Notre pauvre homme et son malheureux bébé étaient toujours avec nous, il s’est assis sur une petite caisse carrée, et toujours son cher fardeau entre les bras, ni mieux, ni pire, soufflant légèrement. Je lui donnai encore quelques gouttes de lait qu’il prit assez difficilement. Nous enveloppâmes d’un grand châle l’enfant pour qu’il n’eût pas froid, puis il s’endormit de nouveau.

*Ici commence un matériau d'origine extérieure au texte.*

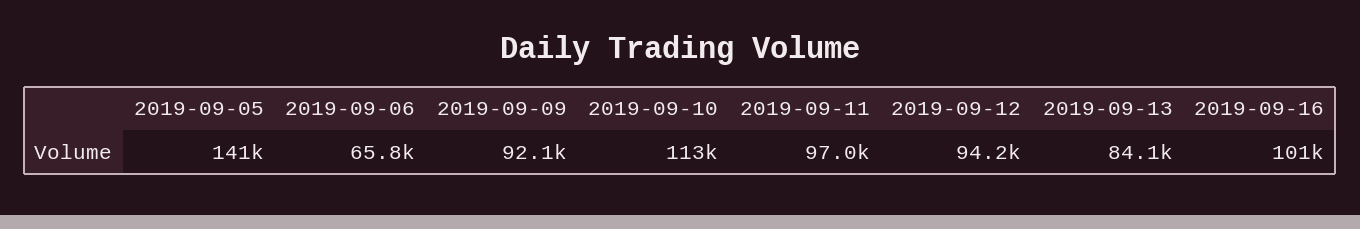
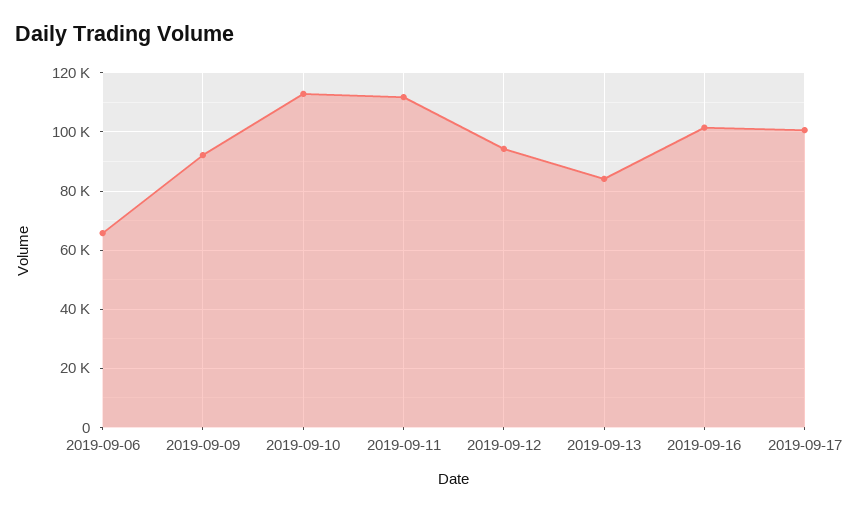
2019-09-05: 141000 -> none
2019-09-11: 97000 -> 112500
2019-09-17: none -> 100000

Enfin pendant deux heures encore nous fûmes cahotés en tous sens, nous roulâmes ainsi, non pas jusqu’à Orléans, car il fallut s’arrêter à la station avant la ville ; tout étant désorganisé depuis les combats à l’entour. Tout à coup, un sifflement aigu annonce notre arrivée ; nous espérions que nos tourments et nos vexations allaient finir, mais encore une illusion !…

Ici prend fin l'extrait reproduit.